Problem Statement

Working with XML and JSON in R - Pick three of your favorite books on one of your favorite subjects. At least one of the books should have more than one author. For each book, include the title, authors, and two or three other attributes that you find interesting. Take the information that you’ve selected about these three books, and separately create three files which store the book’s information in HTML (using an html table), XML, and JSON formats (e.g. “books.html”, “books.xml”, and “books.json”). ——————————————————————————–

Acceptance Criteria

  • Write R code, using your packages of choice, to load the information from each of the three sources into separate R data frames.
  • Are the three data frames identical?
  • Your deliverable is the three source files and the R code.
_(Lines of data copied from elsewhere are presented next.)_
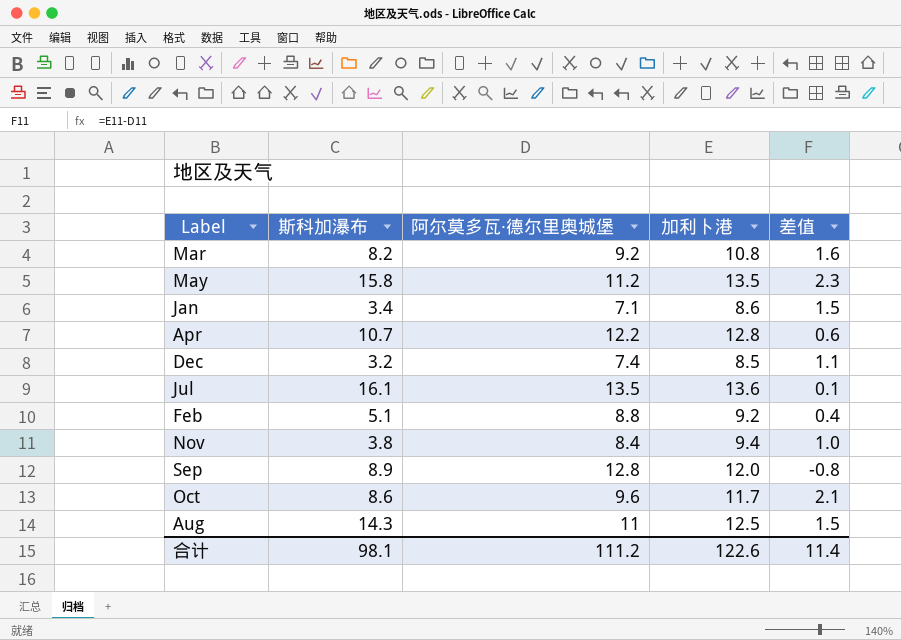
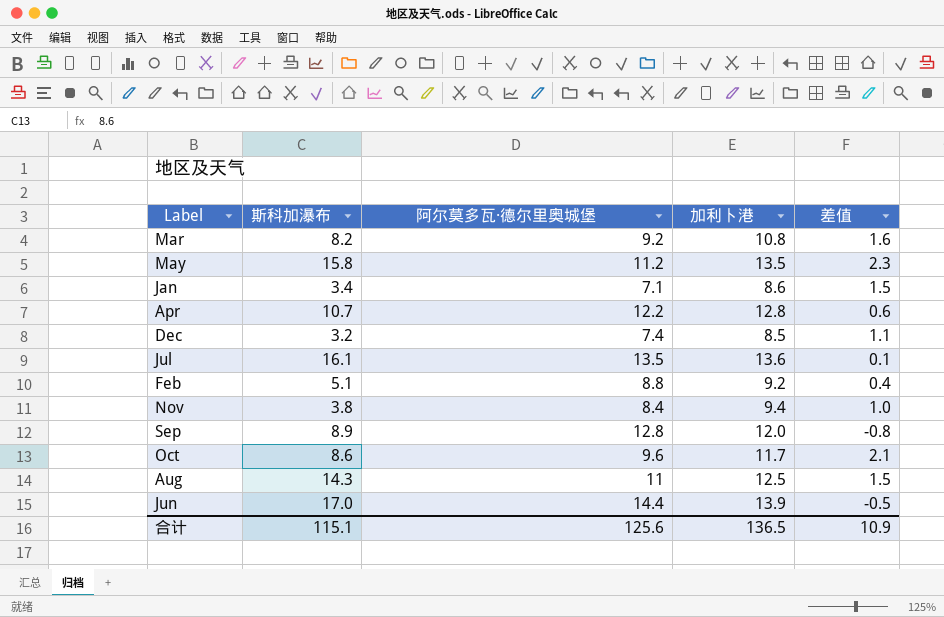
row Jun: none -> 17.0 | 14.4 | 13.9 | -0.5
合计 | 斯科加瀑布: 98.1 -> 115.1
合计 | 阿尔莫多瓦·德尔里奥城堡: 111.2 -> 125.6
合计 | 加利卜港: 122.6 -> 136.5
合计 | 差值: 11.4 -> 10.9

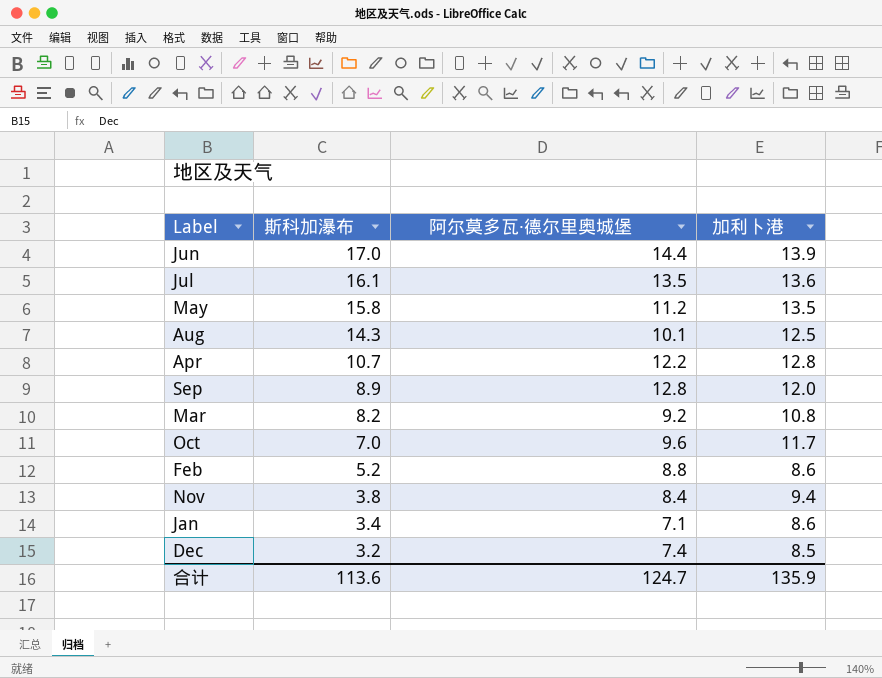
row order: none -> 斯科加瀑布 descending
column 差值 | formula: [加利卜港] - [阿尔莫多瓦·德尔里奥城堡] -> none
Aug | 阿尔莫多瓦·德尔里奥城堡: 11 -> 10.1
Oct | 斯科加瀑布: 8.6 -> 7.0
Feb | 斯科加瀑布: 5.1 -> 5.2
Feb | 加利卜港: 9.2 -> 8.6
合计 | 斯科加瀑布: 115.1 -> 113.6
合计 | 阿尔莫多瓦·德尔里奥城堡: 125.6 -> 124.7
合计 | 加利卜港: 136.5 -> 135.9

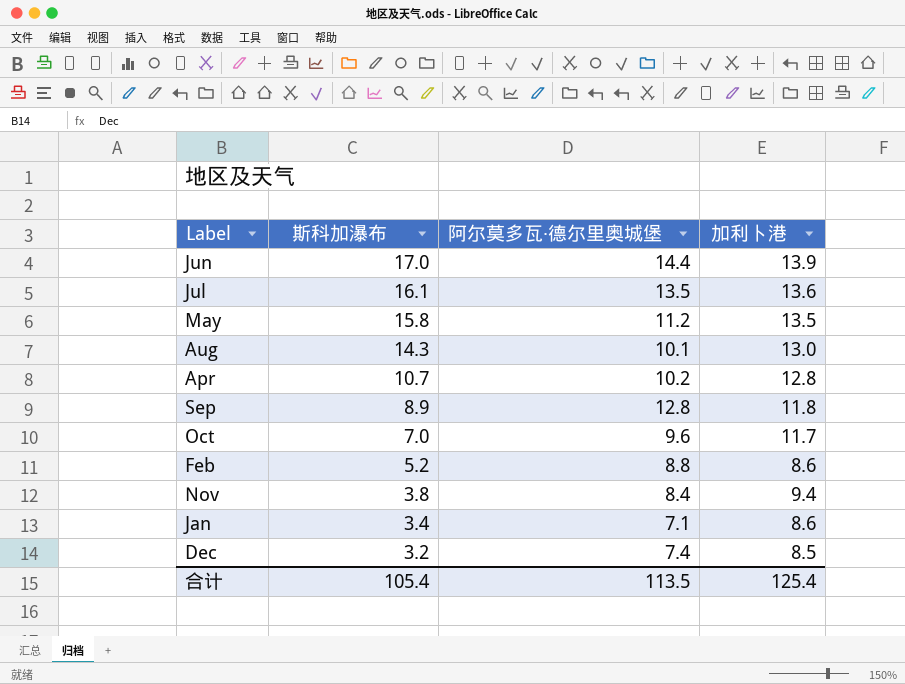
row Mar: 8.2 | 9.2 | 10.8 -> none
Aug | 加利卜港: 12.5 -> 13.0
Apr | 阿尔莫多瓦·德尔里奥城堡: 12.2 -> 10.2
Sep | 加利卜港: 12.0 -> 11.8
合计 | 斯科加瀑布: 113.6 -> 105.4
合计 | 阿尔莫多瓦·德尔里奥城堡: 124.7 -> 113.5
合计 | 加利卜港: 135.9 -> 125.4

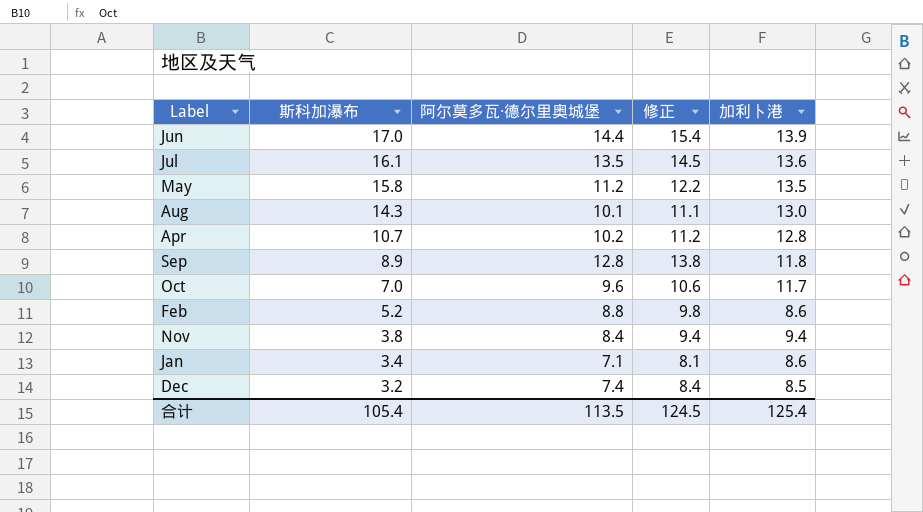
column 修正 | formula: none -> [阿尔莫多瓦·德尔里奥城堡] + 1

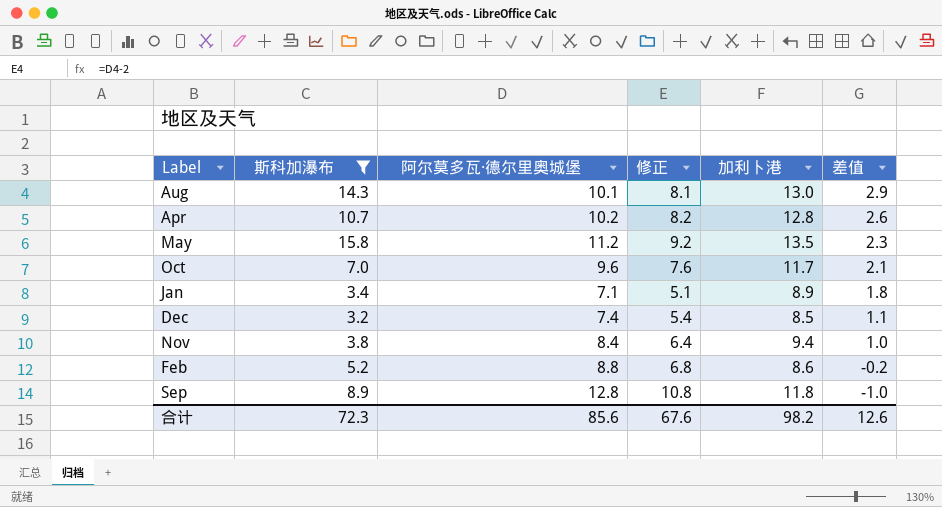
filter: none -> 斯科加瀑布 <= 15.8
row order: 斯科加瀑布 descending -> 差值 descending
column 修正 | formula: [阿尔莫多瓦·德尔里奥城堡] + 1 -> [阿尔莫多瓦·德尔里奥城堡] - 2
column 差值 | formula: none -> [加利卜港] - [阿尔莫多瓦·德尔里奥城堡]
Jan | 加利卜港: 8.6 -> 8.9
合计 | 斯科加瀑布: 105.4 -> 72.3
合计 | 阿尔莫多瓦·德尔里奥城堡: 113.5 -> 85.6
合计 | 修正: 124.5 -> 67.6
合计 | 加利卜港: 125.4 -> 98.2

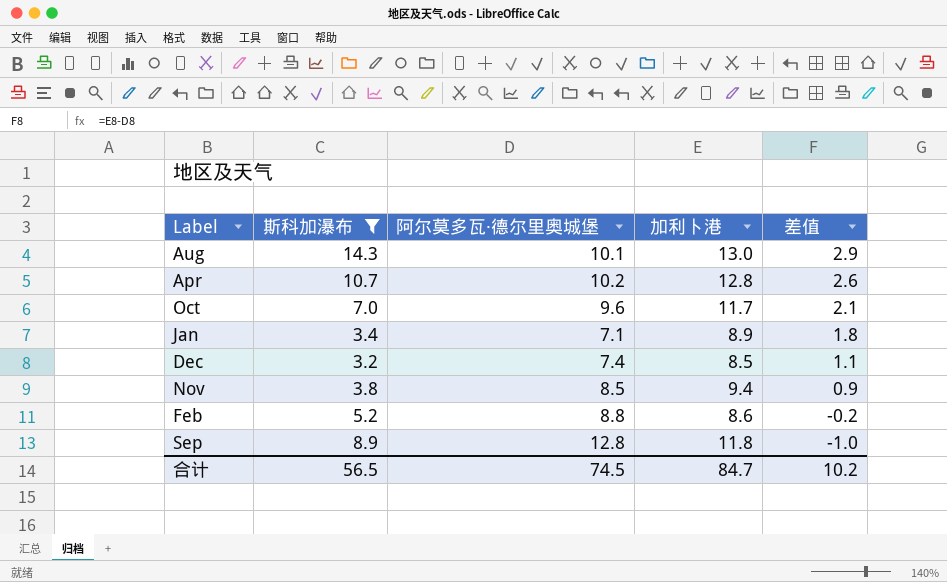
column 修正 | formula: [阿尔莫多瓦·德尔里奥城堡] - 2 -> none
row May: 15.8 | 11.2 | 9.2 | 13.5 | 2.3 -> none
Nov | 阿尔莫多瓦·德尔里奥城堡: 8.4 -> 8.5
Nov | 差值: 1.0 -> 0.9
合计 | 斯科加瀑布: 72.3 -> 56.5
合计 | 阿尔莫多瓦·德尔里奥城堡: 85.6 -> 74.5
合计 | 加利卜港: 98.2 -> 84.7
合计 | 差值: 12.6 -> 10.2

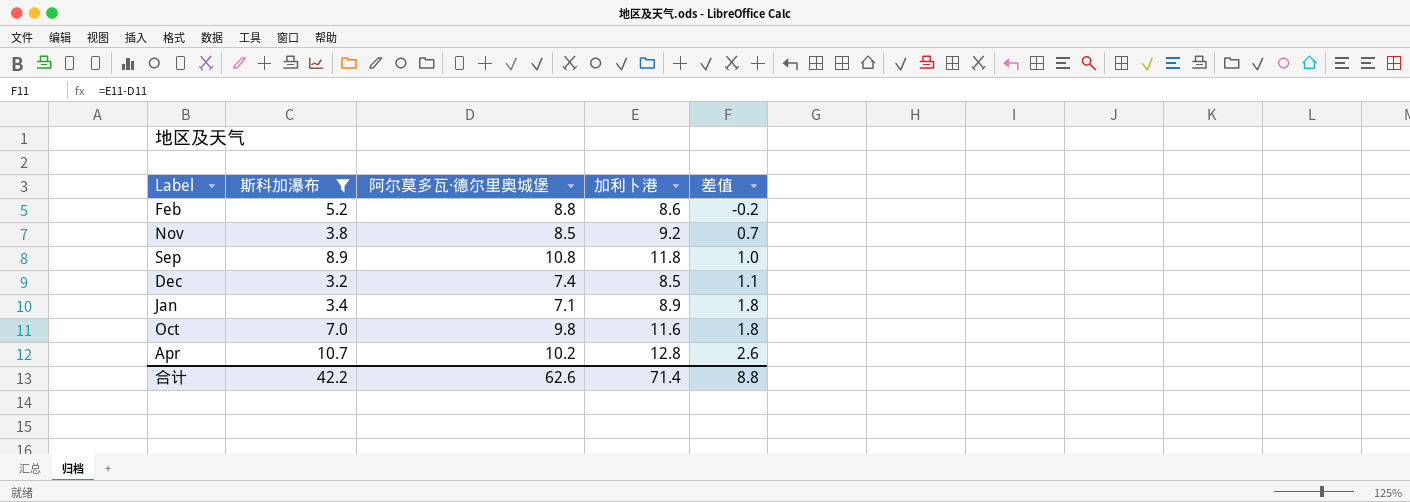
row order: 差值 descending -> 差值 ascending
row Aug: 14.3 | 10.1 | 13.0 | 2.9 -> none
Nov | 加利卜港: 9.4 -> 9.2
Nov | 差值: 0.9 -> 0.7
Sep | 阿尔莫多瓦·德尔里奥城堡: 12.8 -> 10.8
Sep | 差值: -1.0 -> 1.0
Oct | 阿尔莫多瓦·德尔里奥城堡: 9.6 -> 9.8
Oct | 加利卜港: 11.7 -> 11.6
Oct | 差值: 2.1 -> 1.8
合计 | 斯科加瀑布: 56.5 -> 42.2
合计 | 阿尔莫多瓦·德尔里奥城堡: 74.5 -> 62.6
合计 | 加利卜港: 84.7 -> 71.4
合计 | 差值: 10.2 -> 8.8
If you can, package your assignment solution up into an .Rmd file and publish to rpubs.com

Analysis

  • In the first record, Player Number, Player Name, Total Points, and the Round 1 - 7 results can be found.
  • In the second record, Player’s State, USCF ID, Pre-Rating and Post-Rating values can be found.
  • Remaining other fields not relevant for this project

Approach

  • Source .CSV, .HTML and .XML files from AWS S3
  • Parse each file separately to extract desired data
  • Compare each data frame for data analysis and conclusion

library(DT)
library(dplyr)
library(htmltools)
library (readr)
library(aws.s3)
library(jsonlite)
library(rvest)
library(XML)

Using AWS S3

  • Using AWS S3 to export .CSV, .HTML and .XML files
  • AWS S3 is available to access data files from anywhere on internet

Using laresbernardo/lares

  • Using laresbernardo/lares R package to protect AWS S3 credentials
  • A config.yaml file maintained to retain AWS S3 access keys
library(lares)
bucket<-get_creds()$`aws.s3`$bucket
Sys.setenv(
  "AWS_ACCESS_KEY_ID" = get_creds()$`aws.s3`$accessKeyId,
  "AWS_SECRET_ACCESS_KEY" = get_creds()$`aws.s3`$accessKey,
  "AWS_DEFAULT_REGION" = get_creds()$`aws.s3`$region)

Book Catalog

Following 3 books with respective writers are used for this assignment

# CSV
books.csv<-s3read_using(FUN = read.csv, object = "Books.csv", bucket = bucket)
datatable(books.csv, 
          options = list(pageLength = 10,searching = FALSE,filter=FALSE, 
                         pageLength = FALSE),rownames = FALSE)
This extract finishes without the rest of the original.